With either type, because so much is in flux regarding mobile money, review of projects will need to be amplified to weed out those that could suddenly turn overnight from potential hits to near-misses.

The Urgent Need to Move Quickly

Entrenched financial services organizations are rapidly losing their traction among Gen Y, the digital native generation born between 1980 and 2000. A recent survey by Capgemini found that retail banking customers reported fewer positive customer experiences for the first time in three years. That puts banks at risk of losing both customers and profitability. Researchers found that customers with positive experiences are three times more likely to stay with their bank than customers with negative experiences. The former group is also three to five times more likely to refer others and to purchase other products from their banks.

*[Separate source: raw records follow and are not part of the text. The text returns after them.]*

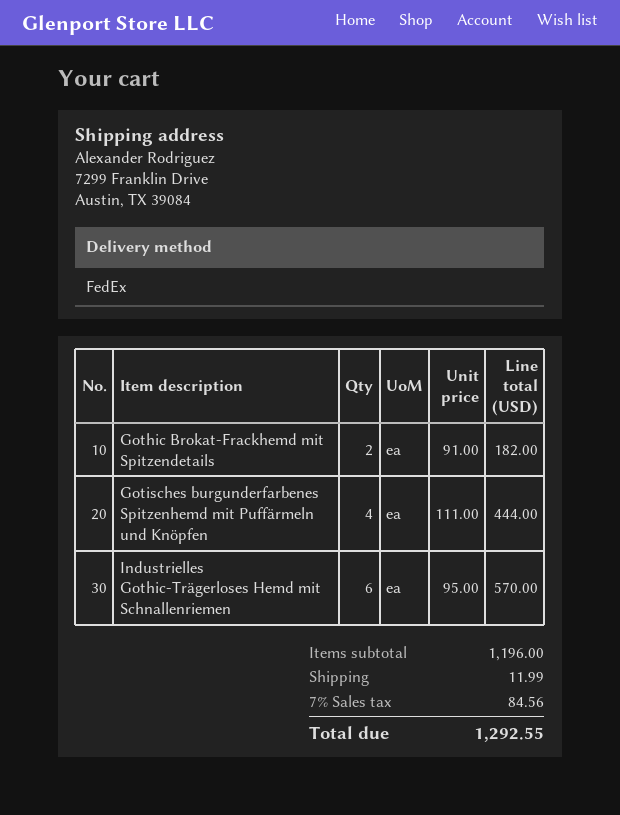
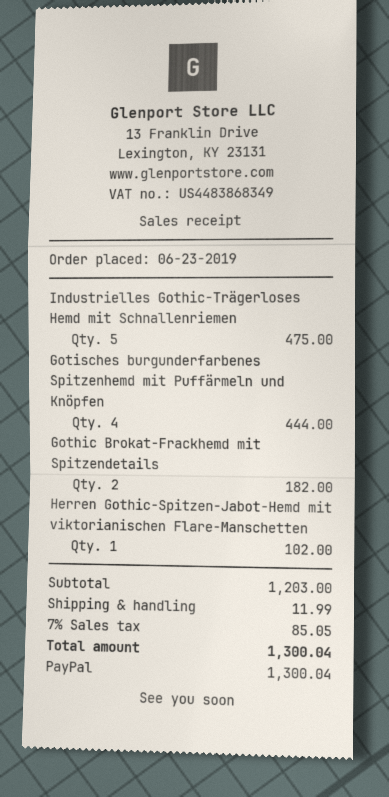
Industrielles Gothic-Trägerloses Hemd mit Schnallenriemen: 6 for 570.00 -> 5 for 475.00
Herren Gothic-Spitzen-Jabot-Hemd mit viktorianischen Flare-Manschetten: none -> 1 for 102.00
subtotal: 1196.00 -> 1203.00
tax: 7% = 84.56 -> 7% = 85.05
total: 1292.55 -> 1300.04

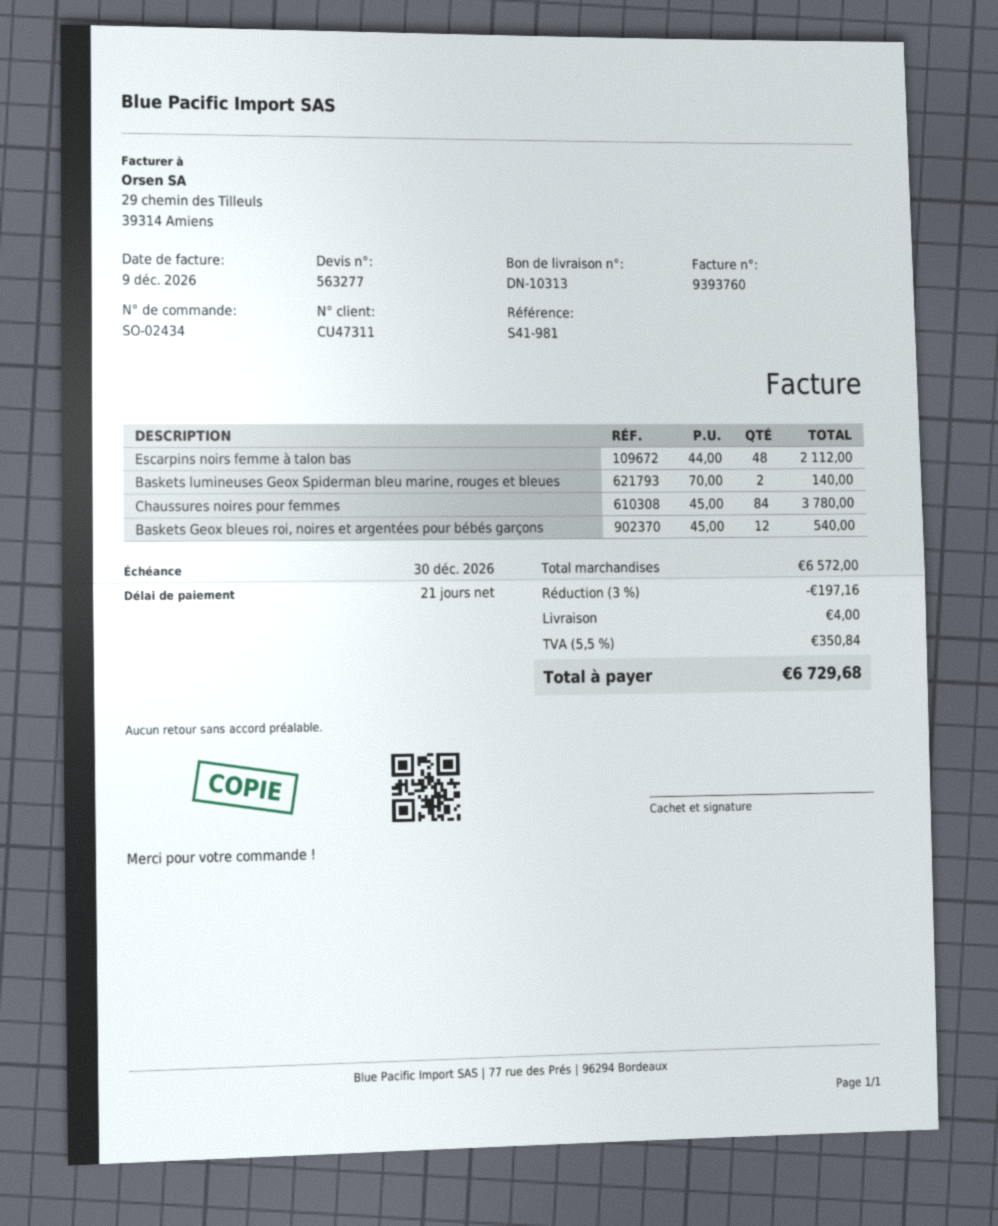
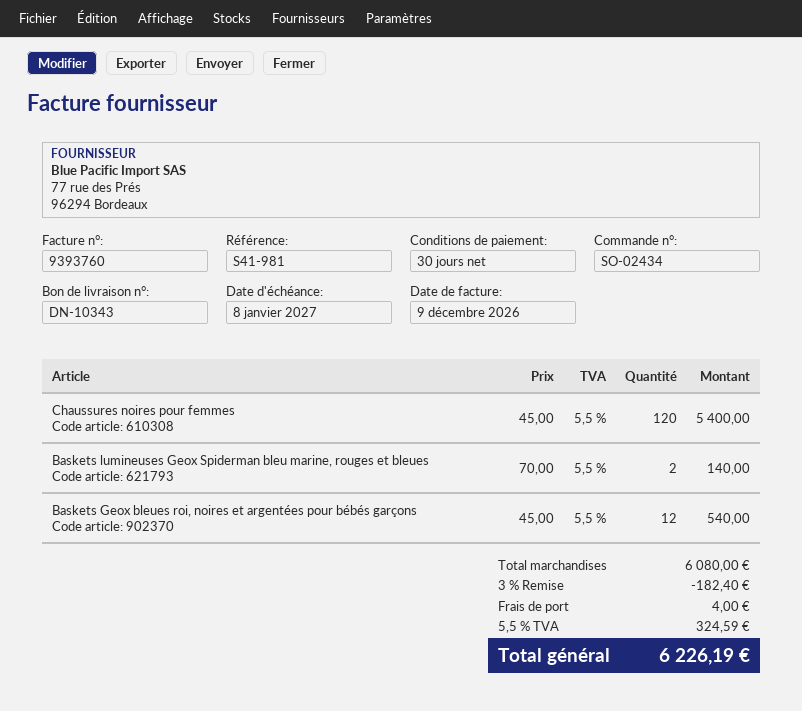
delivery note number: DN-10313 -> DN-10343
payment terms: 21 days -> 30 days
due date: 2026-12-30 -> 2027-01-08
Escarpins noirs femme à talon bas: 48 x 44.00 = 2112.00 -> none
Chaussures noires pour femmes: 84 x 45.00 = 3780.00 -> 120 x 45.00 = 5400.00
subtotal: 6572.00 -> 6080.00
discount: 3% = 197.16 -> 3% = 182.40
tax: 5.5% = 350.84 -> 5.5% = 324.59
total: 6729.68 -> 6226.19

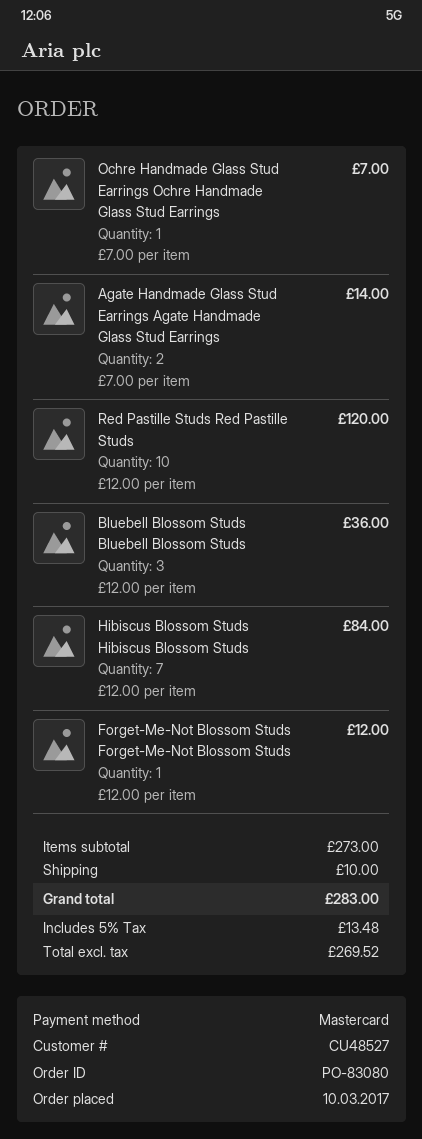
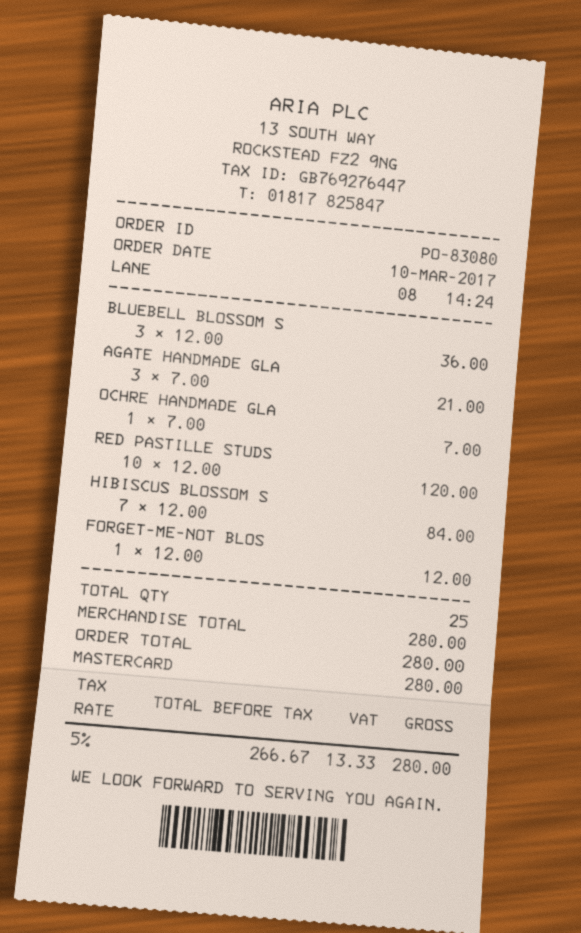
Agate Handmade Glass Stud Earrings Agate Handmade Glass Stud Earrings: 2 x 7.00 = 14.00 -> 3 x 7.00 = 21.00
subtotal: 273.00 -> 280.00
shipping: 10.00 -> none
net: 269.52 -> 266.67
tax: 5% = 13.48 -> 5% = 13.33
total: 283.00 -> 280.00

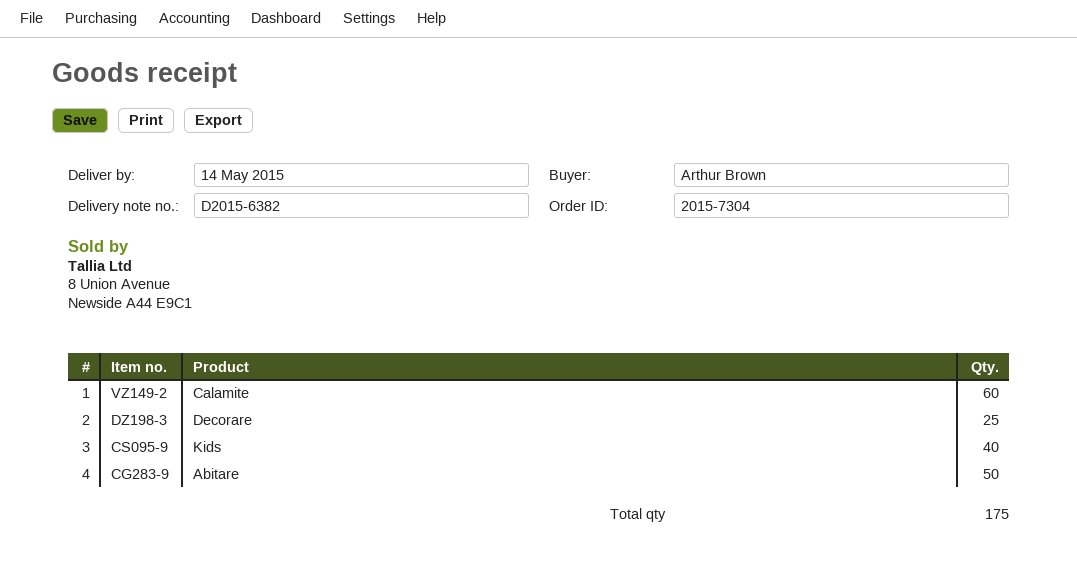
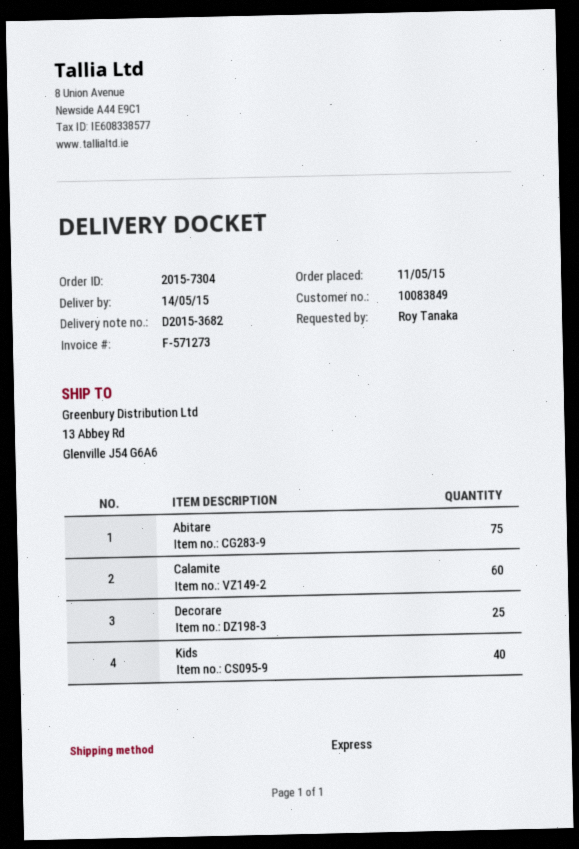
delivery note number: D2015-6382 -> D2015-3682
ordered by: Arthur Brown -> Roy Tanaka
Abitare: 50 -> 75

As the report states, Gen Y's expectations of how banks should serve customers, particularly via digital platforms, are significantly higher than those of the general population due to their prolific and sophisticated use of technology. The expectation is that the influence of "Gen Yers" will only grow.

BBVA's González expresses the urgency of the work ahead. As the importance of systems that are 30, 40 or 50 years old dissipates with the arrival of their digital replacements, the financial institutions themselves will undergo a transformation of technology and corporate culture. "This is a matter of survival," he writes. "Banks are losing their monopoly on banking. It is up to each one to rise to the challenge of offering the information services (banking or otherwise) that people need."